Temporary pandemic hospital in NYC cost $52 million to build. It treated 79 patients and closed a month later.

In a startling waste of taxpayer money, a temporary pandemic hospital constructed in New York City cost $52 million, but in the end served only 79 patients before closing its doors a month later.

 
According to a recent New York Times exposé, the hospital, which was built at the Billie Jean King National Tennis Center in Queens at the height of the city's outbreak, "should've been a success story: It opened at the height of the pandemic, with a full staff eager to treat virus patients."
But instead it served only as an illustration of "the missteps made at every level of government in the race to create more hospital capacity" amid the pandemic.
The Times reported that the state paid as much as $732 an hour for doctors to essentially do nothing but paperwork at the facility.
"I basically got paid $2,000 a day to sit on my phone and look at Facebook," admitted Katie Capano, a nurse practitioner who worked at Billie Jean King. "We all felt guilty. I felt really ashamed, to be honest."
"Knowing what our patients had to endure in an overcrowded emergency department, it's frustrating how few patients were treated at facilities such as Billie Jean King," said Dr. Timothy Tan, the director of clinical operations at the Queens Hospital Center emergency department, located just four miles away from the temporary facility.

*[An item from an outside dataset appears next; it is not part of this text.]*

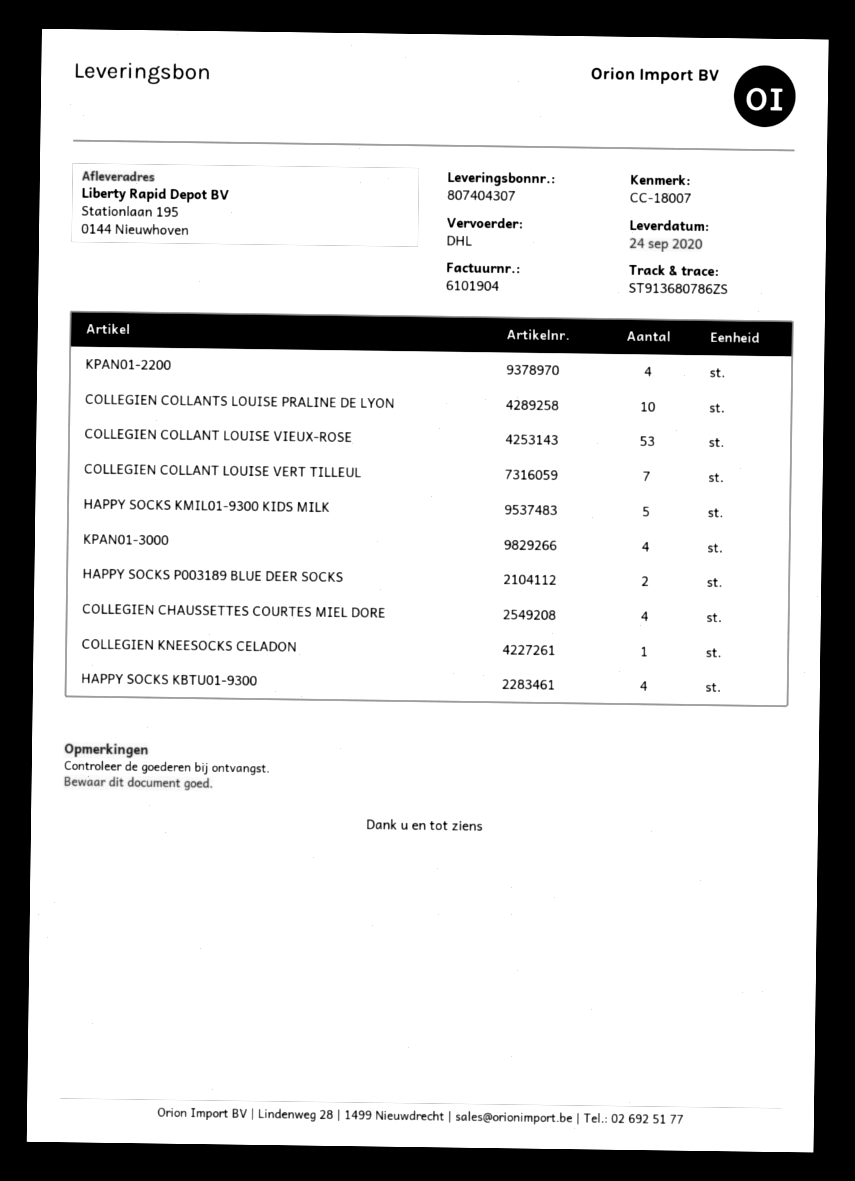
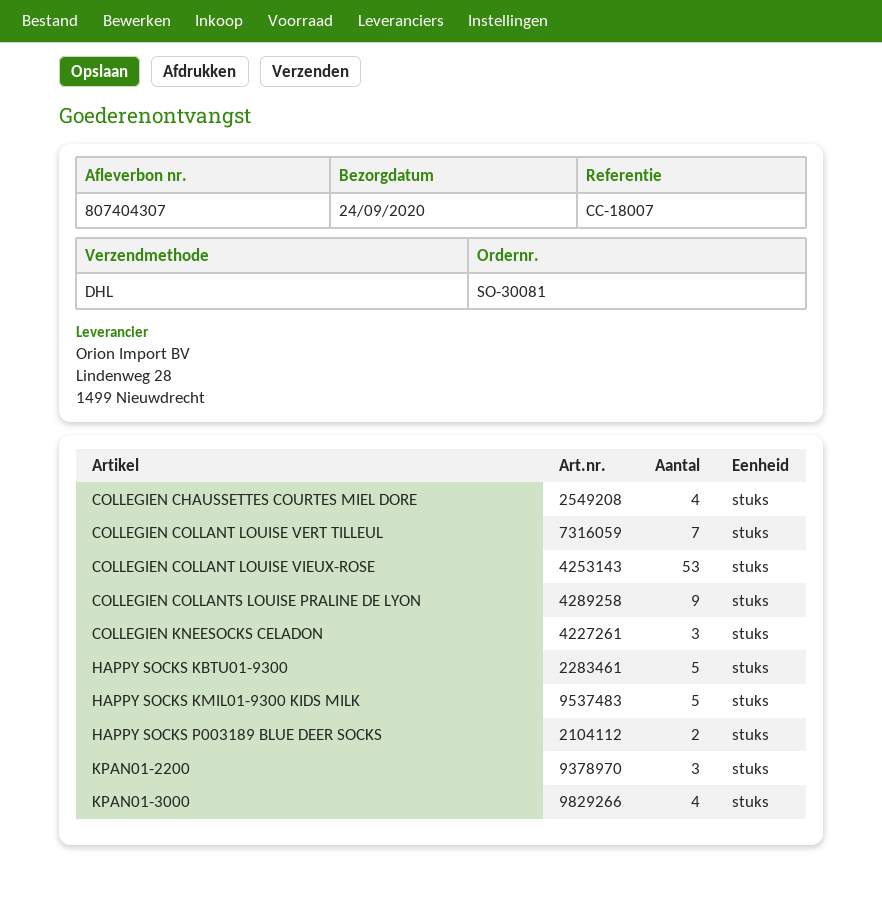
KPAN01-2200: 4 -> 3
COLLEGIEN COLLANTS LOUISE PRALINE DE LYON: 10 -> 9
COLLEGIEN KNEESOCKS CELADON: 1 -> 3
HAPPY SOCKS KBTU01-9300: 4 -> 5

The Queens Hospital Center was reportedly hit hard by the pandemic, operating at three times capacity in the emergency department at one point.
Different stories have emerged from the debacle. City officials say they didn't end up needing the space, while doctors say they were restricted from transferring patients by bureaucratic red tape.
New York City Mayor Bill de Blasio (D) called construction of the facility "crucial" to the "war effort" during a news conference in late March.
Fast forward to months later and aide to the mayor, Jackie Bray, reported to the Times that "the alternative space was less used than we expected it to be because we broke the curve, thank goodness." She added it was concluded that patients were often better served at their current hospitals.
Health care workers staffed at the Billie Jean King said even if hospitals were able to transfer patients, it would have been a while before the facility could take them in.
"Extreme dysfunction," one doctor said about working there. "Bureaucracy and dysfunction, and all kinds of barriers to serving patients."
With several different sides to the story, it's difficult to know exactly what happened. But any way you slice it, taxpayers got burned.